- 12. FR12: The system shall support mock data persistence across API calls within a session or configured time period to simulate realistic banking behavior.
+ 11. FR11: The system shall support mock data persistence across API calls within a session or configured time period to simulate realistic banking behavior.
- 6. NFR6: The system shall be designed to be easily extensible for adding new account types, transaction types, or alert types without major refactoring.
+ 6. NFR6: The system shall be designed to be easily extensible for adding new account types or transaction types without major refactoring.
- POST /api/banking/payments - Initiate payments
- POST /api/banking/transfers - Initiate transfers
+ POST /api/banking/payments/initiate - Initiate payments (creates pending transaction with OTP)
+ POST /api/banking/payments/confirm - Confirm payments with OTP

+++

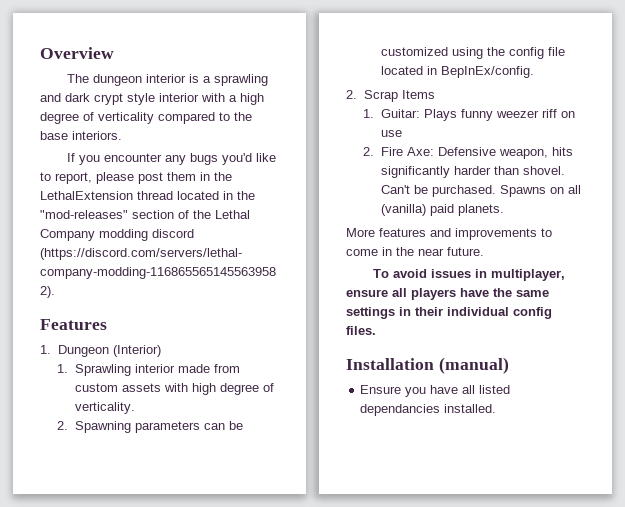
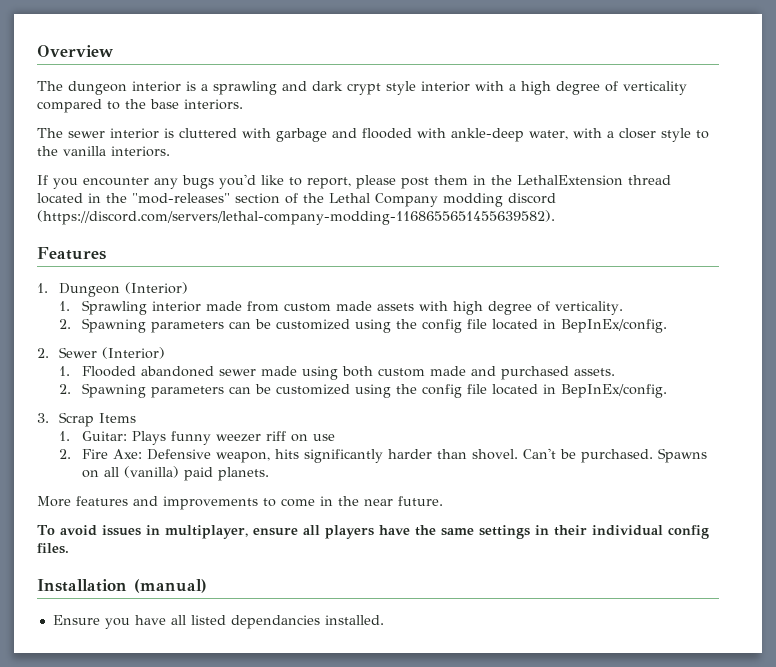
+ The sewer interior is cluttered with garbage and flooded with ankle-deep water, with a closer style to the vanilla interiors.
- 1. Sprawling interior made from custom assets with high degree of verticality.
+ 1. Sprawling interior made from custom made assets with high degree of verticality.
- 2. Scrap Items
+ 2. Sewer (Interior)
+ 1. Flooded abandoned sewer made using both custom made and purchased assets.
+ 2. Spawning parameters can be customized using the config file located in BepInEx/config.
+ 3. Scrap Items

+++

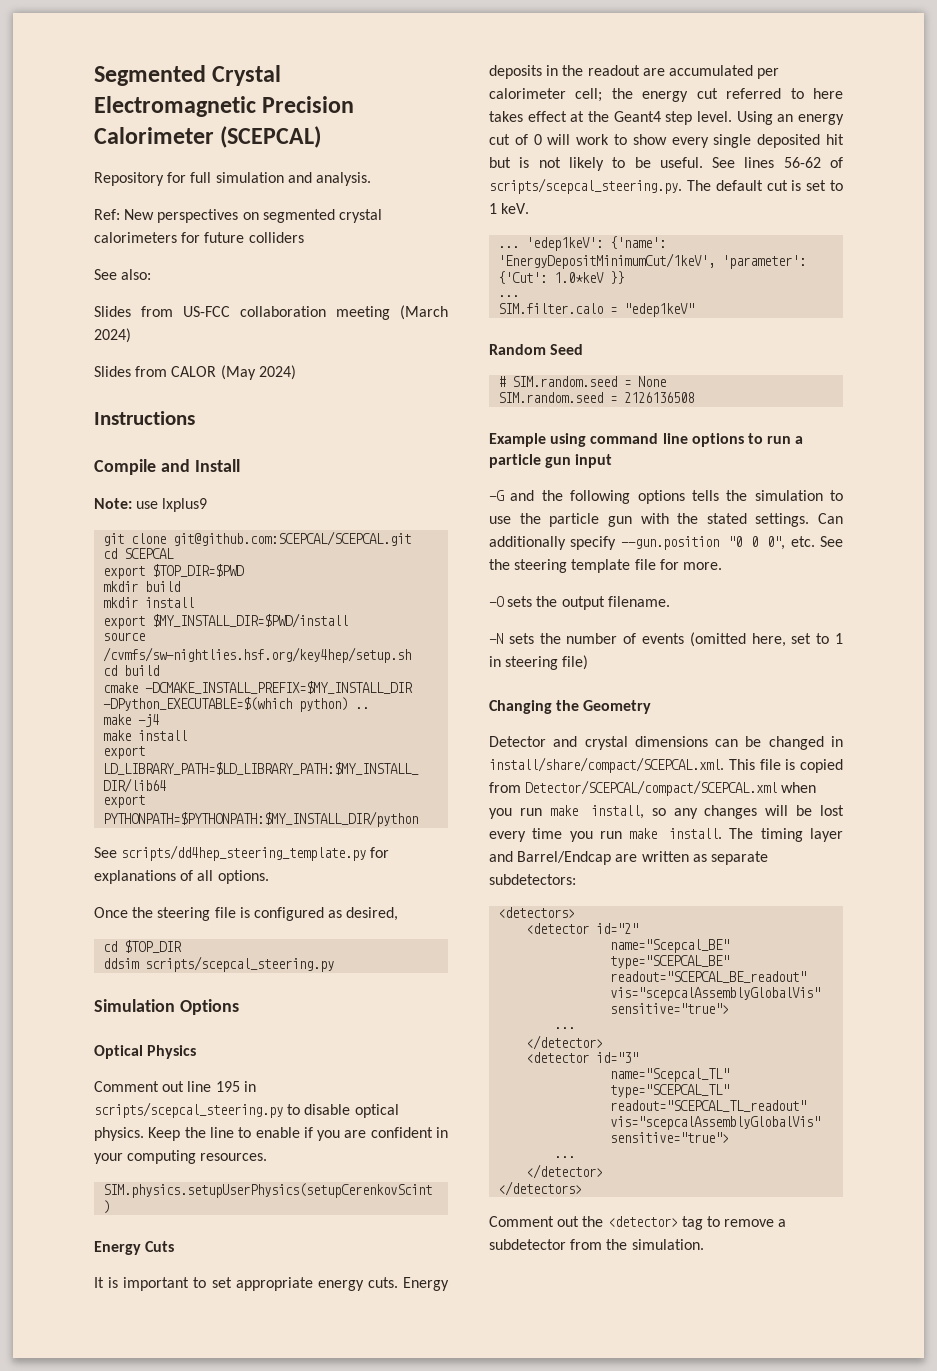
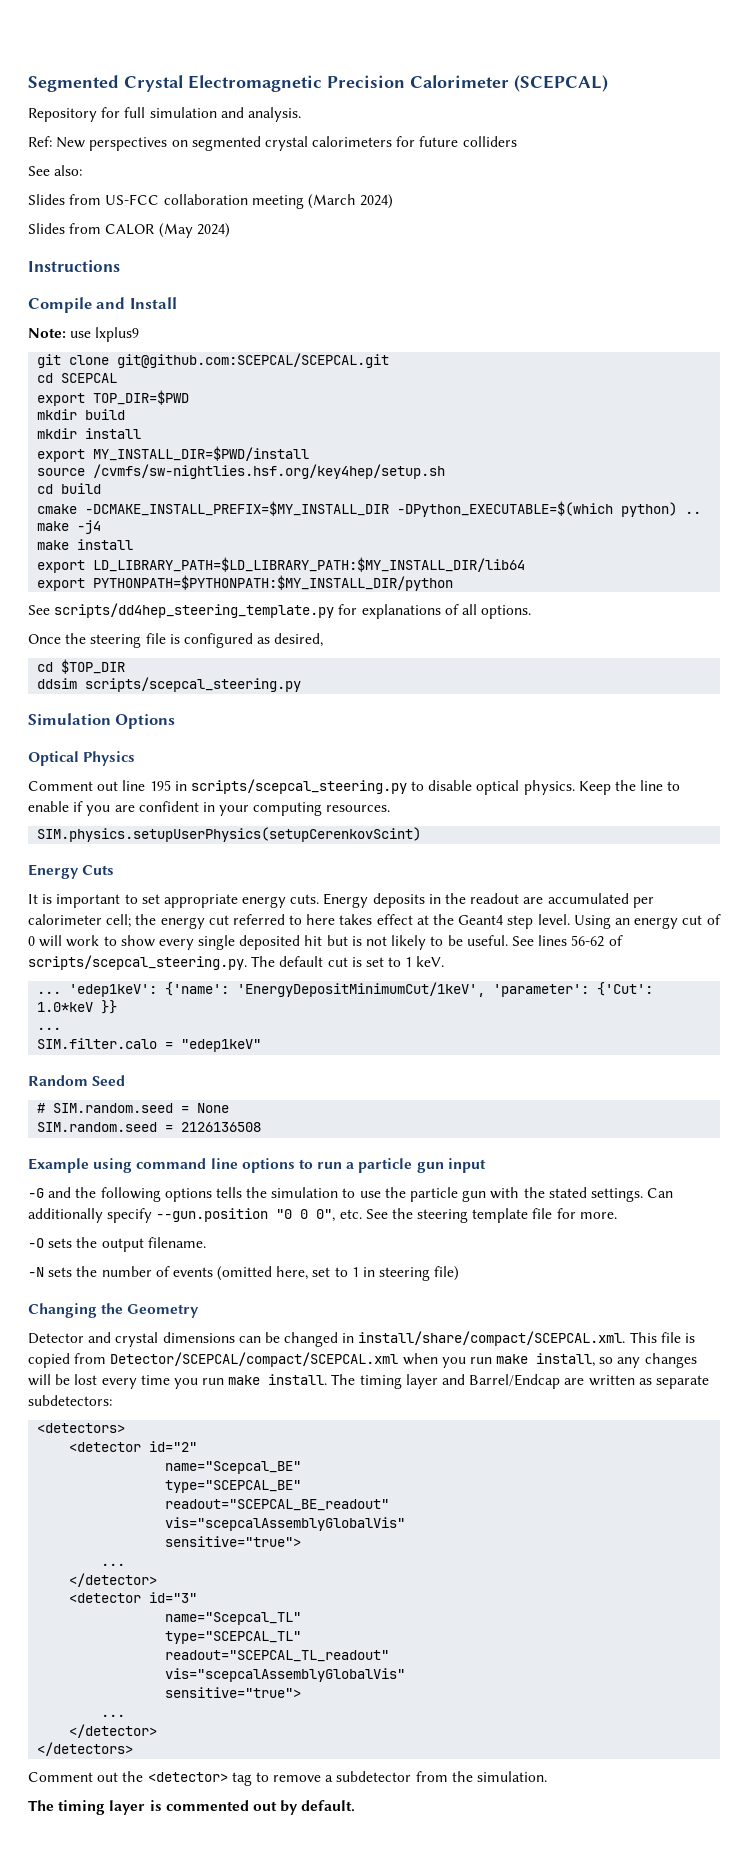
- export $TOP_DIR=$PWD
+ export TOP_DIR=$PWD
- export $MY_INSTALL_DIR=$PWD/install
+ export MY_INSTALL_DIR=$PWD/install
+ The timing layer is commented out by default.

+++

### WORK REQUIRED
Wherever the string "realistic" occurs in a line of the listing above, count that line, and report only the total.

### SOLUTION FOR THIS EXERCISE
2